Welcome to Unbound’s Language Justice Workshop Series

Now enrolling through March 2024

What is Unbound’s Language Justice Workshop Series?

Everyone in your organization has an important role to play in promoting language justice.

These two foundational workshops guide you and your colleagues to answer the questions: What is language justice? How does it support our work? And how do we build, sustain, and promote it?

This offering is the result of 15 combined years of interpretation, translation, and language justice facilitation work and lifetimes of lived experiences as immigrants and children of immigrants navigating language and systemic barriers.

It’s been carefully crafted to serve as an entry point into language justice and to guide you and your organization to achieve deeper understanding and identify concrete next actions that support your work.

What participants will gain

Upon the completion of both workshops, participants will:

Workshops descriptions

Workshop 1: Language Justice 101
In this first workshop, participants will examine the history, meaning, and applications of language justice from multiple perspectives and understandings at the individual, interpersonal, community, and institutional levels. Participants will also identify and evaluate specific change strategies to address language injustice in their work and decenter English-dominant ways of participation.
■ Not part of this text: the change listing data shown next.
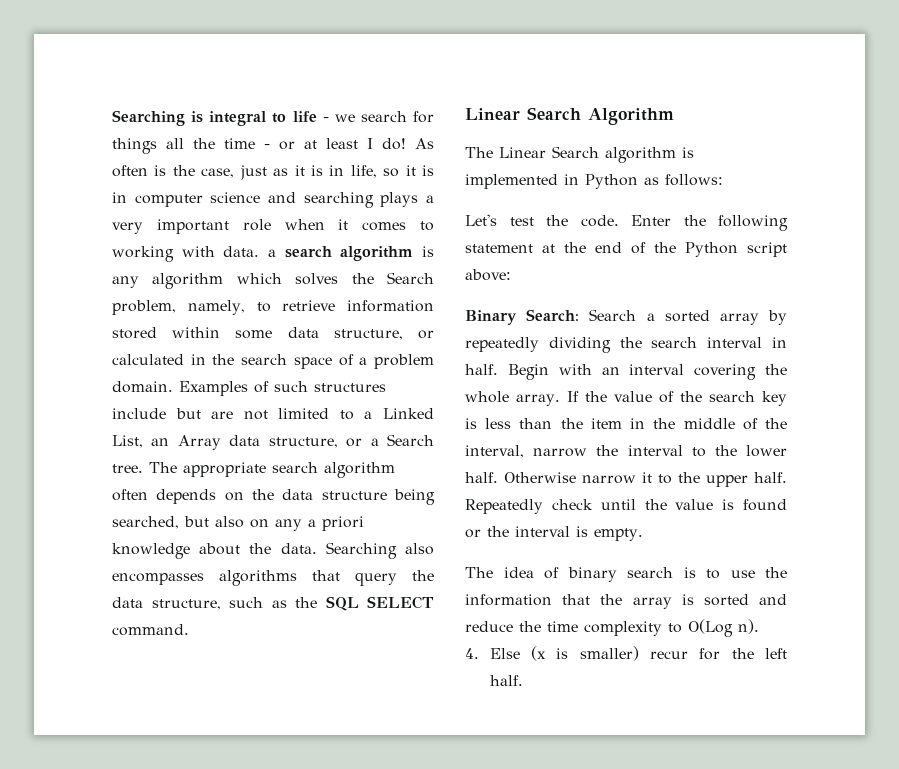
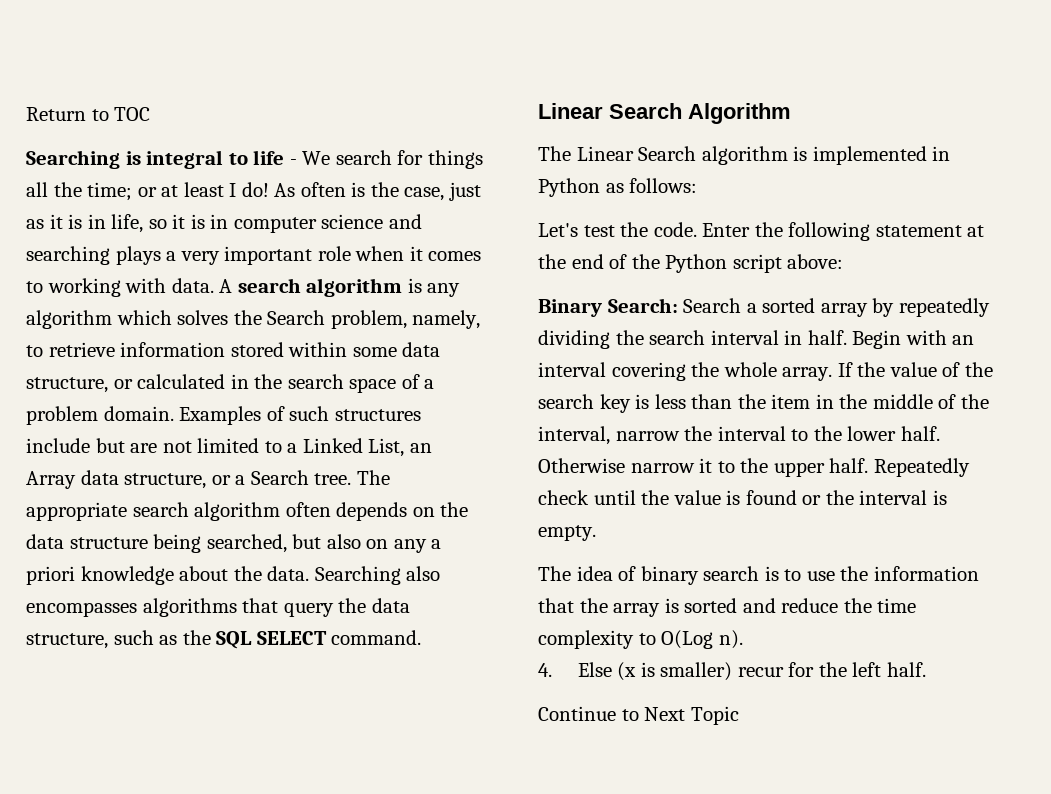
+ Return to TOC
- Searching is integral to life - we search for things all the time - or at least I do!
+ Searching is integral to life - We search for things all the time; or at least I do!
- As often is the case, just as it is in life, so it is in computer science and searching plays a very important role when it comes to working with data. a search algorithm is any algorithm which solves the Search problem, namely, to retrieve information stored within some data structure, or calculated in the search space of a problem domain.
+ As often is the case, just as it is in life, so it is in computer science and searching plays a very important role when it comes to working with data. A search algorithm is any algorithm which solves the Search problem, namely, to retrieve information stored within some data structure, or calculated in the search space of a problem domain.
+ Continue to Next Topic

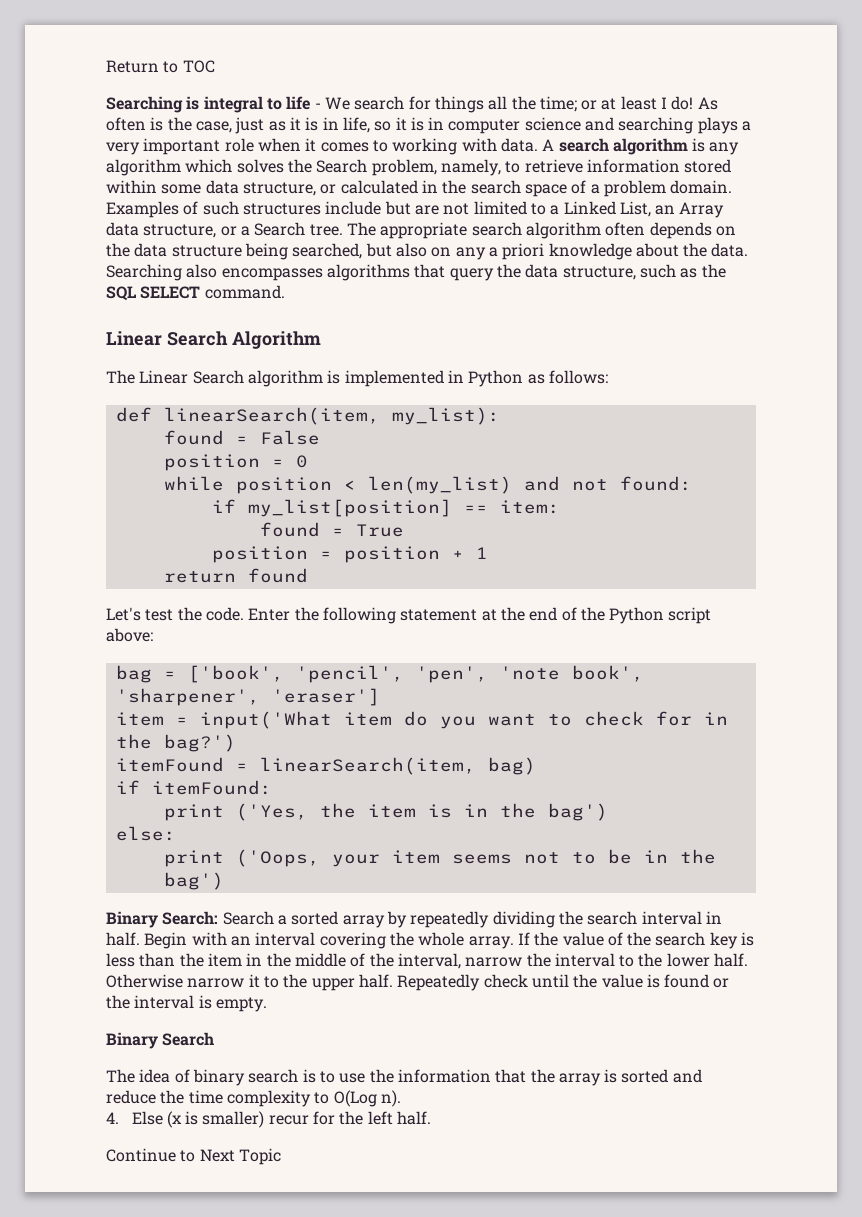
+ def linearSearch(item, my_list):
+ found = False
+ position = 0
+ while position < len(my_list) and not found:
+ if my_list[position] == item:
+ found = True
+ position = position + 1
+ return found
+ bag = ['book', 'pencil', 'pen', 'note book', 'sharpener', 'eraser']
+ item = input('What item do you want to check for in the bag?')
+ itemFound = linearSearch(item, bag)
+ if itemFound:
+ print ('Yes, the item is in the bag')
+ else:
+ print ('Oops, your item seems not to be in the bag')
+ Binary Search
Workshop 2: Working with Language Workers
Participants will learn about the definitions and applications of interpretation, translation, and other accessibility-centered language work in community-based settings. Participants will then discuss and devise best practices to collaborate with language workers and support communication among linguistically diverse community stakeholders.

We’re excited for you to join!

“I anticipated that Unbound would offer ideas and tools to support language justice in research conducted at Boston University and Boston Medical Center. The course did that and so much more. The facilitators guided participants through exercises that encouraged us to reflect on what it’s like to not be understood by people whose decisions influence your health and well-being. The process deepened my empathy for people with limited English proficiency who have to navigate an English-only health system. I was initially nervous about the time commitment but the facilitators made the training fun and the resources they shared with participants made the time well worth it!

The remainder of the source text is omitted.